Stability-Indicating HPTLC Method for Estimation of Benazepril in Bulk and Tablet Dosage Form

Abstract

A stability-indicating high-performance thin-layer chromatography method for determination of benazepril both in bulk and pharmaceutical formulation has been developed and validated as per ICH guidelines. The benazepril was analyzed on pre-coated silica gel GF254 plates using Carbon tetrachloride: Methanol: Triethylamine (7.6: 2.4: 0.1 v/v) as the mobile phase. The concentration of benazepril was determined by densitometry at 240 nm. The method was found to be linear, with r2 = 0.998±0.3347 in the concentration range 200 - 1200 ng per spot. The LOD and LOQ were 19.48 ng and 59.03 ng per spot respectively. Benazepril was subjected to forced degradation like acid and alkali hydrolysis, oxidation, photo and thermal degradation. The drug was found to degrade under acidic, basic, oxidative and thermal conditions.

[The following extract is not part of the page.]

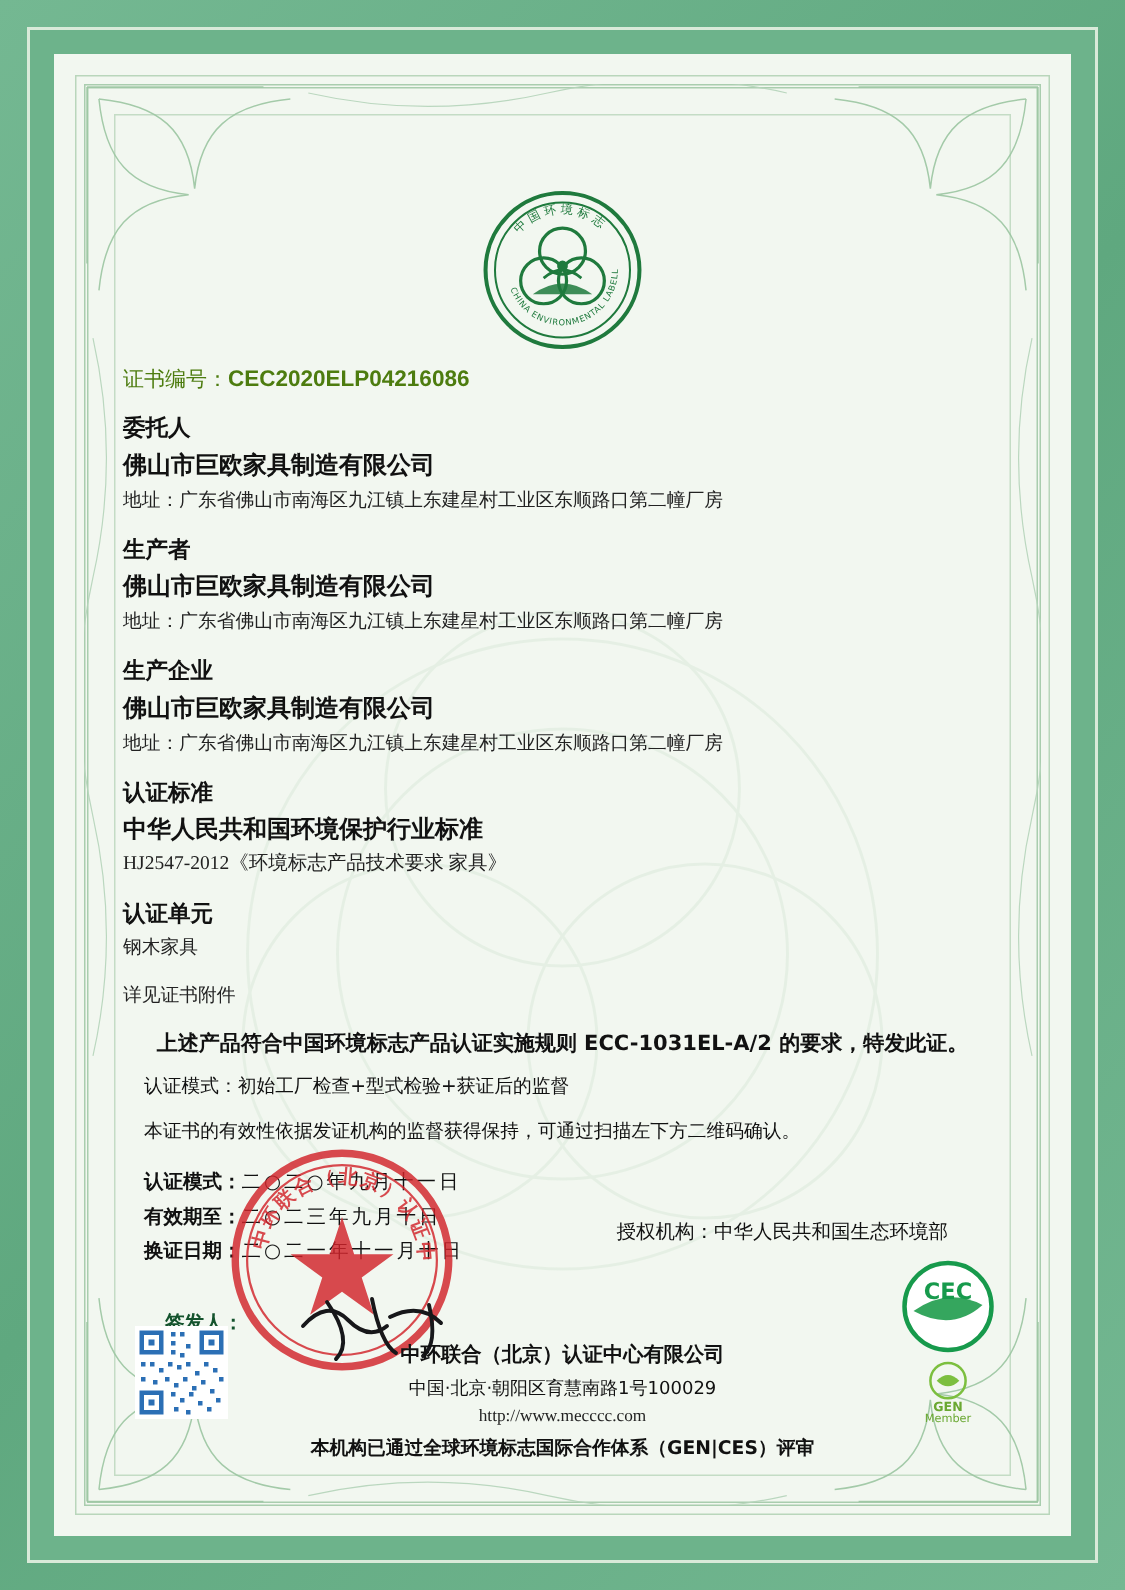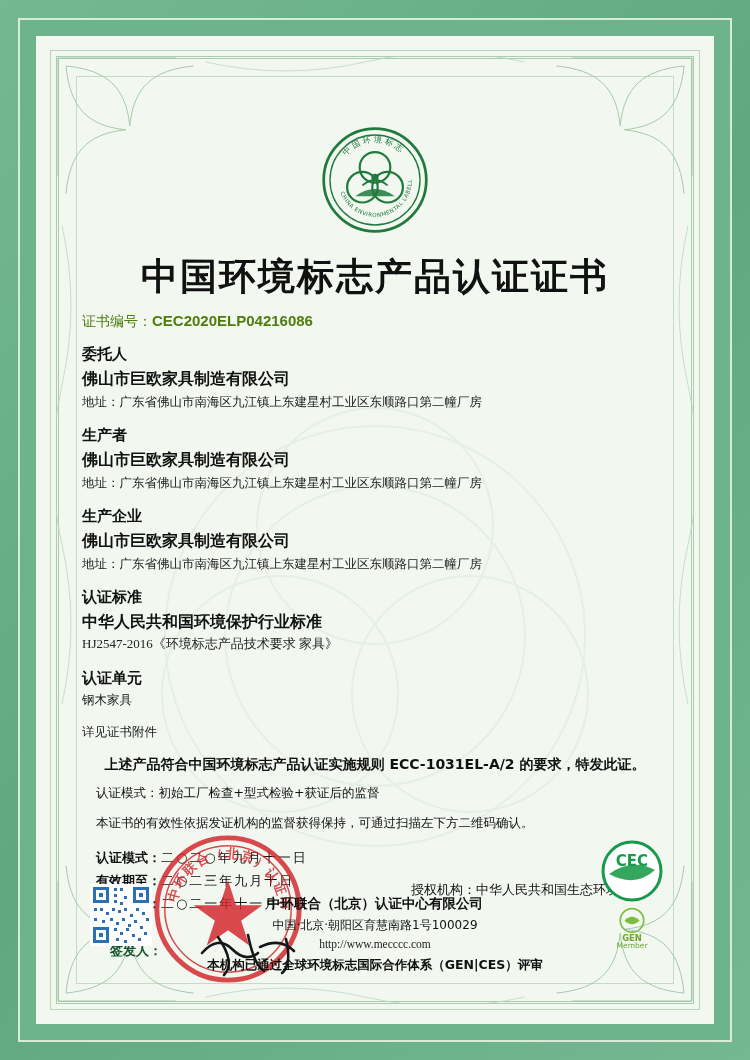"中国环境标志产品认证证书" div.main-title { html: <div>中国环境标志产品认证证书</div> -> none }
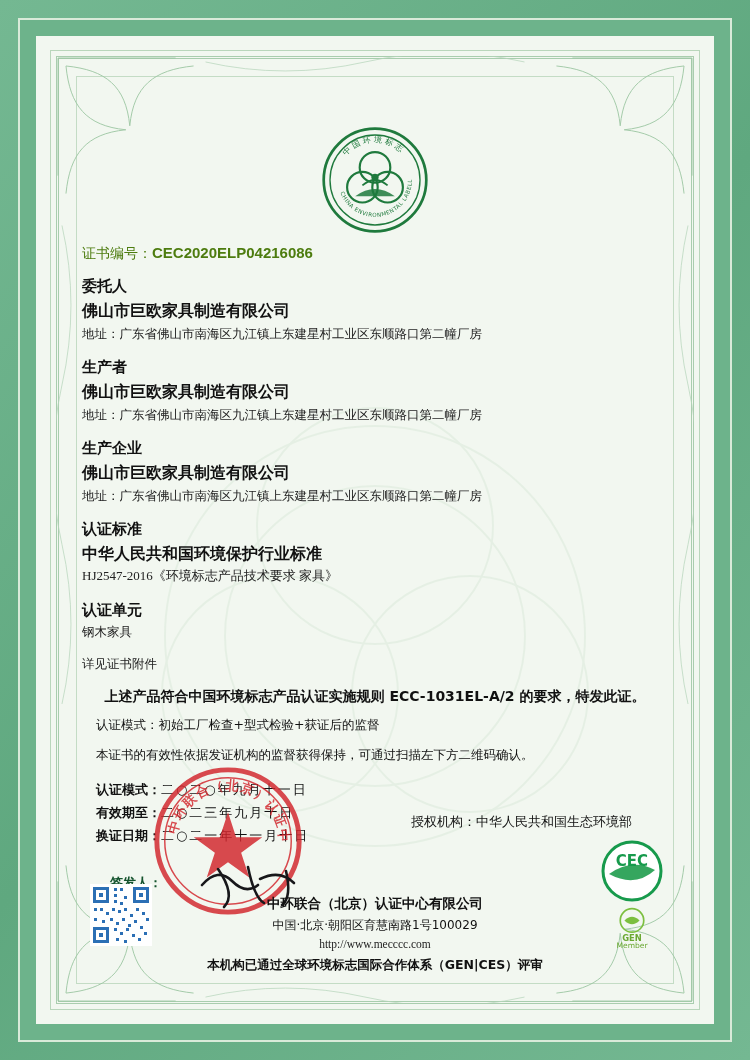"HJ2547-2016《环境标志产品技术要求 家具》" div.sub { text: HJ2547-2016 -> HJ2547-2012 }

The degraded product was well resolved from the pure drug with significantly different Rf value. In validation, it was found that the method is repeatable, selective and accurate for the estimation of benazepril. The proposed developed stability-indicating HPTLC method can be applied for identification and quantitative determination of benazepril in bulk drug and pharmaceutical formulation.